E as asas das meninas do cárcere cresceram e as levaram longe, longe, a um lugar onde moram os sonhos. Muitas delas se animaram e recitaram, leram, declamaram, cantaram, numa verdadeira declaração de amor à palavra. A coragem levou uma interna a dizer que era analfabeta, mas que queria um livro de poemas para começar a aprender a ler, e recebeu um brinde de Valdeck, que ganhou o dia... Outras delas apresentaram seus primeiros escritos, pediram fotos e autógrafos, levaram livros e revistas de presente. Dentre as obras, “MetaPoemas e outros temas”, de Semírames Sé, “Vinte Poemas de Amor e uma Crônica Desesperada” e “Ruta 66: Amores y Dolores de un Poeta”, de Valdeck Almeida de Jesus, além das revistas Cotoxó, do editor jequieense Domingos Ailton, “Òmnira”, de Roberto Leal, e “Quilombo”, editada por Ivana Sena, ambos de Salvador-BA.
E o sonho que não se sonhou só, virou o sonho de todos e todas. A realidade foi concretamente demonstrada num abraço coletivo e pedido de que voltemos para mais e mais solidária demonstração de amor e fraternidade. Para um mês de dezembro, em que presentes são cada vez mais raros, ganharam todos e todas, que saíram plenos e prenhes de paz e amor.
Quando pensávamos que estava na hora de arrumar as malas, apareceu uma programação surpresa: visita aos bairros Patere, Paulo VI e Loma Fresca, onde quase cem crianças são atendidas por projetos sociais do ativista Harrold Herrera. Emocionante ver o esfuziante movimento, risos, corre-corre, pinta daqui, pinta dali, tinta virando sonhos, desenhos, desejos. E a PAZ, estampada em quase cinquenta metros de papel estendido no chão. As mãozinhas vibravam com pincéis e cores, criando um novo mundo para todos.

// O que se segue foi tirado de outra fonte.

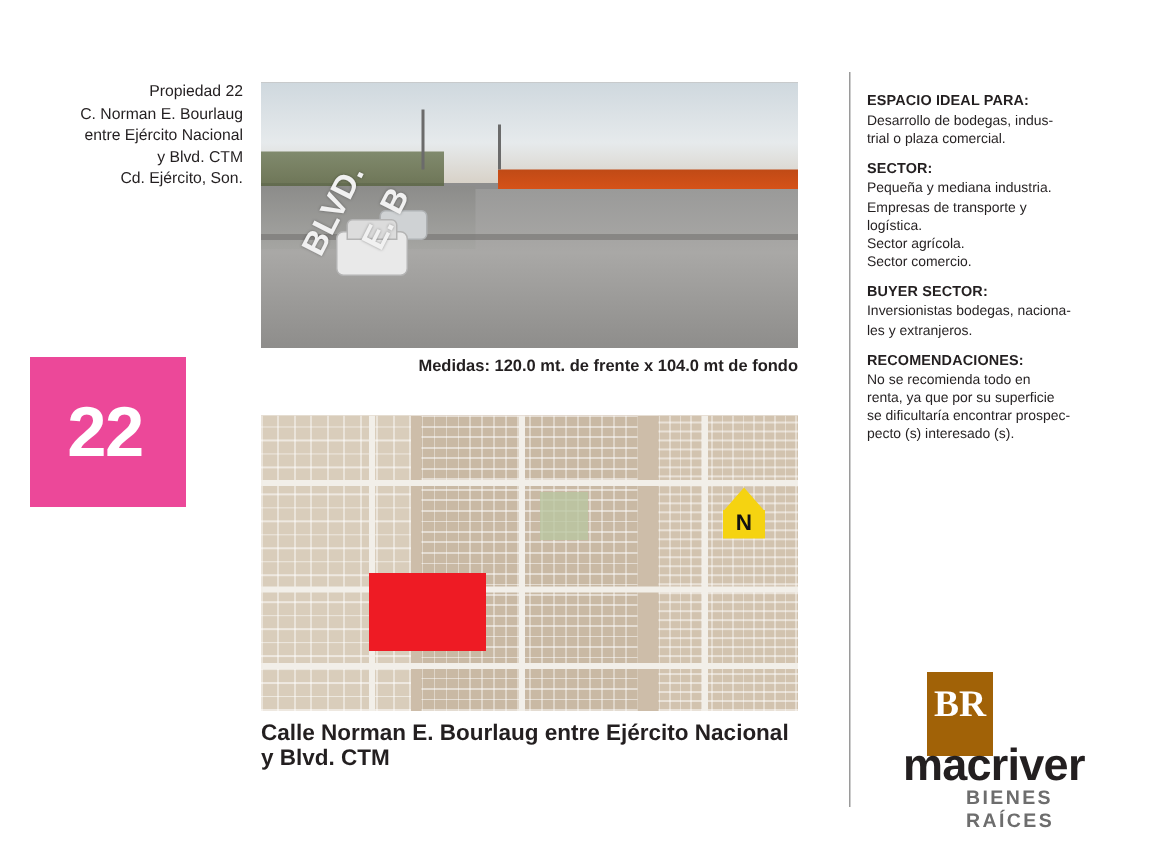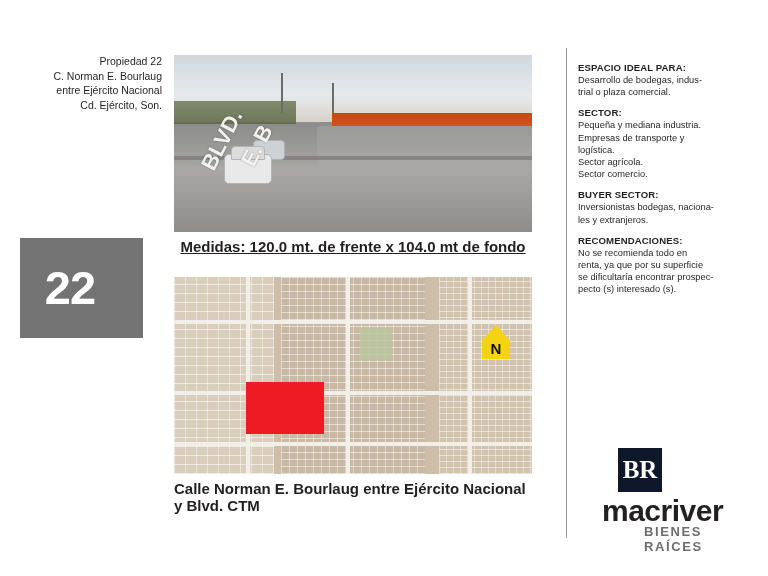"y Blvd. CTM" div { html: none -> <div>y Blvd. CTM</div> }
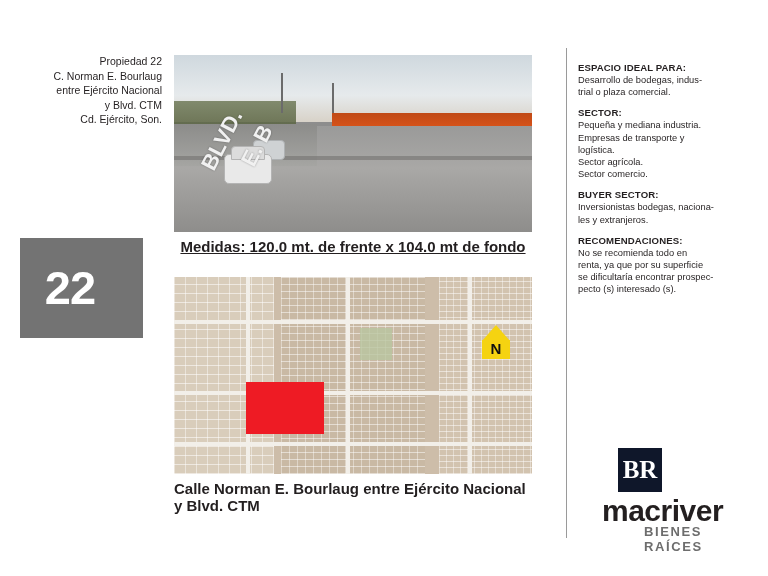"Medidas: 120.0 mt. de frente" .measure { font-size: 15px -> 11px; text-align: center -> right; text-decoration: underline -> none }
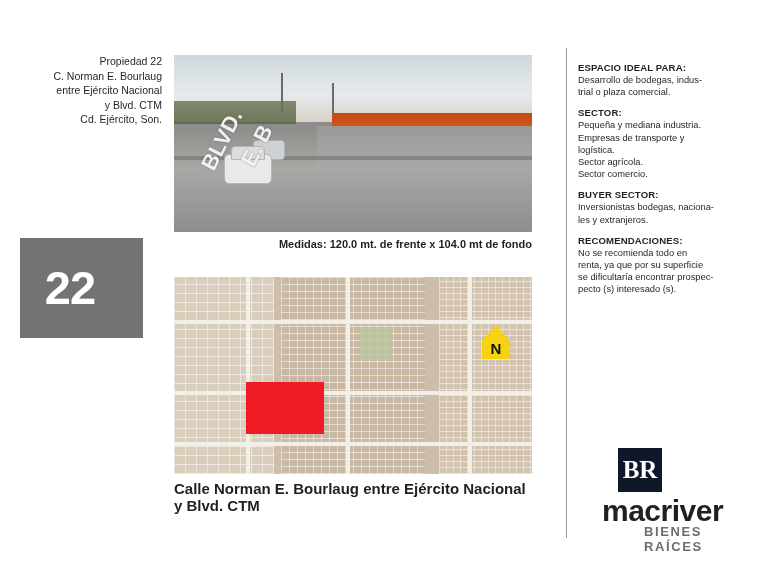"22" .red-box { background: #737373 -> #ec4899; padding-left: 19px -> none }
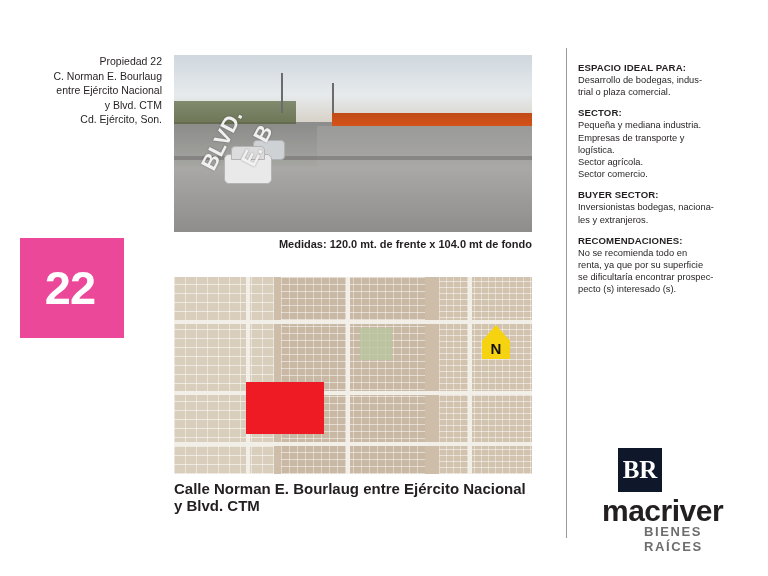"BR" .logo-mark { background: #0f172a -> #a16207; height: 44px -> 56px }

Após algumas fotografias, Valdeck se arriscou a um papo em espanhol e não aguentou de emoção ao ouvir um dos meninos definir paz: “quando dois amigos estão de mãos dadas... quando não há luta... quando não há guerra”... e as lágrimas jorraram, poesia concreta no concreto do piso da rua estreita de Loma Fresca, periferia de Cartagena das Índias...
Asas à imaginação, asas da poesia, criando oportunidades e alimentando sonhos e utopias. A arte encontra sua prática tátil em ações tão simples, mas que catapultam o espírito para onde ele quiser viajar...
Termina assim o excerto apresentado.